• Work instruction:
Each entry should appear in the answer exactly as written.

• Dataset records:
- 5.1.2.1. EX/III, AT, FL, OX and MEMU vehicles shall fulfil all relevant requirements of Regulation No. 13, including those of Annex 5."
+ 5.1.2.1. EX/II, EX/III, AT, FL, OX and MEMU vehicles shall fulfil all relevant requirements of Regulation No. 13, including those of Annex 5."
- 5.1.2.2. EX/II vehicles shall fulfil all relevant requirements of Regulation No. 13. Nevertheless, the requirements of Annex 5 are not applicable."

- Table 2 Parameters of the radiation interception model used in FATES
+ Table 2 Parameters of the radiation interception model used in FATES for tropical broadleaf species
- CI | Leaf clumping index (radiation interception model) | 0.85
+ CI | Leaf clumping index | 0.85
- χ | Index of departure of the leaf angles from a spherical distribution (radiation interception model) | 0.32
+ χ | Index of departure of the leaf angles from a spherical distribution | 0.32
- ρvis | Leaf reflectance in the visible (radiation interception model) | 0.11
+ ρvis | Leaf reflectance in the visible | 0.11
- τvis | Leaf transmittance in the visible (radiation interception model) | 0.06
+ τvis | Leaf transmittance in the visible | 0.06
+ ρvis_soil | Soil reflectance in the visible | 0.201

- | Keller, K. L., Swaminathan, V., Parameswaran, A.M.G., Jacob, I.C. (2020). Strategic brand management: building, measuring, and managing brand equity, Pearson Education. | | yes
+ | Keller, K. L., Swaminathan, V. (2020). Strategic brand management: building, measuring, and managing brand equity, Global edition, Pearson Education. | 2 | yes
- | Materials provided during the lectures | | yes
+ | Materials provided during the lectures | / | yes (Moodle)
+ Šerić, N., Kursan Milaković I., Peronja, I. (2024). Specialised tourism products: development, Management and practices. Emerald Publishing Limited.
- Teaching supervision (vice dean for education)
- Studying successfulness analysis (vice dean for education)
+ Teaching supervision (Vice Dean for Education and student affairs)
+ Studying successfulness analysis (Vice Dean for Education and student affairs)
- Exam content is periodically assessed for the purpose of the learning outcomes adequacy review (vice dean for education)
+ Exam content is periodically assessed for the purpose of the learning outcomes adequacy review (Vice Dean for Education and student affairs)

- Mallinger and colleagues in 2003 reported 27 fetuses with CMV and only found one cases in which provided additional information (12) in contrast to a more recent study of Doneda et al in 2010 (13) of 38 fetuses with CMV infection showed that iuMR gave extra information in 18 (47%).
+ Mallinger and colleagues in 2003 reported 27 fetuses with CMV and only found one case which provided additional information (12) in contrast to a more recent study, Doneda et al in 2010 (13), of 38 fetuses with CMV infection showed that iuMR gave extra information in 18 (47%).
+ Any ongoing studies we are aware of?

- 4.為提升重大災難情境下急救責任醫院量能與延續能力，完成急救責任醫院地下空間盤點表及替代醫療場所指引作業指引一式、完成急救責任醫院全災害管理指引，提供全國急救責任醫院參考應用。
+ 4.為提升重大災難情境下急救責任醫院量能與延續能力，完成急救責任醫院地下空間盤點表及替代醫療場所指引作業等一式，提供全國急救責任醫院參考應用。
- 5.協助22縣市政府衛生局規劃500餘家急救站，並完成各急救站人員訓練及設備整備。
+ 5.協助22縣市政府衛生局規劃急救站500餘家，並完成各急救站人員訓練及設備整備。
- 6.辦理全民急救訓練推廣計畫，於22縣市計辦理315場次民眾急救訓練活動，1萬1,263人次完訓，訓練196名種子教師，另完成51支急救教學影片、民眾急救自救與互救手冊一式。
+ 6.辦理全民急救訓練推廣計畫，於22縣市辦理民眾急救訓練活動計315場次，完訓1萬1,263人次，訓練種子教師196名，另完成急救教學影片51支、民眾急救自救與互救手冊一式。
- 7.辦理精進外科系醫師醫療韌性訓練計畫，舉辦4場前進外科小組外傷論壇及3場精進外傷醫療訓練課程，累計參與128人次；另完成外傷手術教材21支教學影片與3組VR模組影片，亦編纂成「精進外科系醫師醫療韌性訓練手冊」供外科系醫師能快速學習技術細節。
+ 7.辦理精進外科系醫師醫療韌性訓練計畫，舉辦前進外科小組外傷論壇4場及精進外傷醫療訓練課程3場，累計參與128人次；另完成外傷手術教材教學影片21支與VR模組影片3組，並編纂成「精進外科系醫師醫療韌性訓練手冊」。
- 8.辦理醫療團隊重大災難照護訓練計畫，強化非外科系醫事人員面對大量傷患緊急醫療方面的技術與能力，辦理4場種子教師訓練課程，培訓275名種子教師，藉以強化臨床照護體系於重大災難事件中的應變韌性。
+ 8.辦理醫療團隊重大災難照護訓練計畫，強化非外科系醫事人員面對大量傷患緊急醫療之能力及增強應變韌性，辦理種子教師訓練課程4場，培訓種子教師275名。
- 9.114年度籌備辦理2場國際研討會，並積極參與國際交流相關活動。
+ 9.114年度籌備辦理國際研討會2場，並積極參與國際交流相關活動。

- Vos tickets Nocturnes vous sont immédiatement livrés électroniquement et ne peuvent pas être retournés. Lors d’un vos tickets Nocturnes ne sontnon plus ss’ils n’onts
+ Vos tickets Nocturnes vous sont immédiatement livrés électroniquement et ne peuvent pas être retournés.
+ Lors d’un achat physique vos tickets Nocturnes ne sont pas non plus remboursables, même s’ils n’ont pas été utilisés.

• Task answer:
- 5.1.2.1. EX/III, AT, FL, OX and MEMU vehicles shall fulfil all relevant requirements of Regulation No. 13, including those of Annex 5."
+ 5.1.2.1. EX/II, EX/III, AT, FL, OX and MEMU vehicles shall fulfil all relevant requirements of Regulation No. 13, including those of Annex 5."
- 5.1.2.2. EX/II vehicles shall fulfil all relevant requirements of Regulation No. 13. Nevertheless, the requirements of Annex 5 are not applicable."

- Table 2 Parameters of the radiation interception model used in FATES
+ Table 2 Parameters of the radiation interception model used in FATES for tropical broadleaf species
- CI | Leaf clumping index (radiation interception model) | 0.85
+ CI | Leaf clumping index | 0.85
- χ | Index of departure of the leaf angles from a spherical distribution (radiation interception model) | 0.32
+ χ | Index of departure of the leaf angles from a spherical distribution | 0.32
- ρvis | Leaf reflectance in the visible (radiation interception model) | 0.11
+ ρvis | Leaf reflectance in the visible | 0.11
- τvis | Leaf transmittance in the visible (radiation interception model) | 0.06
+ τvis | Leaf transmittance in the visible | 0.06
+ ρvis_soil | Soil reflectance in the visible | 0.201

- | Keller, K. L., Swaminathan, V., Parameswaran, A.M.G., Jacob, I.C. (2020). Strategic brand management: building, measuring, and managing brand equity, Pearson Education. | | yes
+ | Keller, K. L., Swaminathan, V. (2020). Strategic brand management: building, measuring, and managing brand equity, Global edition, Pearson Education. | 2 | yes
- | Materials provided during the lectures | | yes
+ | Materials provided during the lectures | / | yes (Moodle)
+ Šerić, N., Kursan Milaković I., Peronja, I. (2024). Specialised tourism products: development, Management and practices. Emerald Publishing Limited.
- Teaching supervision (vice dean for education)
- Studying successfulness analysis (vice dean for education)
+ Teaching supervision (Vice Dean for Education and student affairs)
+ Studying successfulness analysis (Vice Dean for Education and student affairs)
- Exam content is periodically assessed for the purpose of the learning outcomes adequacy review (vice dean for education)
+ Exam content is periodically assessed for the purpose of the learning outcomes adequacy review (Vice Dean for Education and student affairs)

- Mallinger and colleagues in 2003 reported 27 fetuses with CMV and only found one cases in which provided additional information (12) in contrast to a more recent study of Doneda et al in 2010 (13) of 38 fetuses with CMV infection showed that iuMR gave extra information in 18 (47%).
+ Mallinger and colleagues in 2003 reported 27 fetuses with CMV and only found one case which provided additional information (12) in contrast to a more recent study, Doneda et al in 2010 (13), of 38 fetuses with CMV infection showed that iuMR gave extra information in 18 (47%).
+ Any ongoing studies we are aware of?

- 4.為提升重大災難情境下急救責任醫院量能與延續能力，完成急救責任醫院地下空間盤點表及替代醫療場所指引作業指引一式、完成急救責任醫院全災害管理指引，提供全國急救責任醫院參考應用。
+ 4.為提升重大災難情境下急救責任醫院量能與延續能力，完成急救責任醫院地下空間盤點表及替代醫療場所指引作業等一式，提供全國急救責任醫院參考應用。
- 5.協助22縣市政府衛生局規劃500餘家急救站，並完成各急救站人員訓練及設備整備。
+ 5.協助22縣市政府衛生局規劃急救站500餘家，並完成各急救站人員訓練及設備整備。
- 6.辦理全民急救訓練推廣計畫，於22縣市計辦理315場次民眾急救訓練活動，1萬1,263人次完訓，訓練196名種子教師，另完成51支急救教學影片、民眾急救自救與互救手冊一式。
+ 6.辦理全民急救訓練推廣計畫，於22縣市辦理民眾急救訓練活動計315場次，完訓1萬1,263人次，訓練種子教師196名，另完成急救教學影片51支、民眾急救自救與互救手冊一式。
- 7.辦理精進外科系醫師醫療韌性訓練計畫，舉辦4場前進外科小組外傷論壇及3場精進外傷醫療訓練課程，累計參與128人次；另完成外傷手術教材21支教學影片與3組VR模組影片，亦編纂成「精進外科系醫師醫療韌性訓練手冊」供外科系醫師能快速學習技術細節。
+ 7.辦理精進外科系醫師醫療韌性訓練計畫，舉辦前進外科小組外傷論壇4場及精進外傷醫療訓練課程3場，累計參與128人次；另完成外傷手術教材教學影片21支與VR模組影片3組，並編纂成「精進外科系醫師醫療韌性訓練手冊」。
- 8.辦理醫療團隊重大災難照護訓練計畫，強化非外科系醫事人員面對大量傷患緊急醫療方面的技術與能力，辦理4場種子教師訓練課程，培訓275名種子教師，藉以強化臨床照護體系於重大災難事件中的應變韌性。
+ 8.辦理醫療團隊重大災難照護訓練計畫，強化非外科系醫事人員面對大量傷患緊急醫療之能力及增強應變韌性，辦理種子教師訓練課程4場，培訓種子教師275名。
- 9.114年度籌備辦理2場國際研討會，並積極參與國際交流相關活動。
+ 9.114年度籌備辦理國際研討會2場，並積極參與國際交流相關活動。

- Vos tickets Nocturnes vous sont immédiatement livrés électroniquement et ne peuvent pas être retournés. Lors d’un vos tickets Nocturnes ne sontnon plus ss’ils n’onts
+ Vos tickets Nocturnes vous sont immédiatement livrés électroniquement et ne peuvent pas être retournés.
+ Lors d’un achat physique vos tickets Nocturnes ne sont pas non plus remboursables, même s’ils n’ont pas été utilisés.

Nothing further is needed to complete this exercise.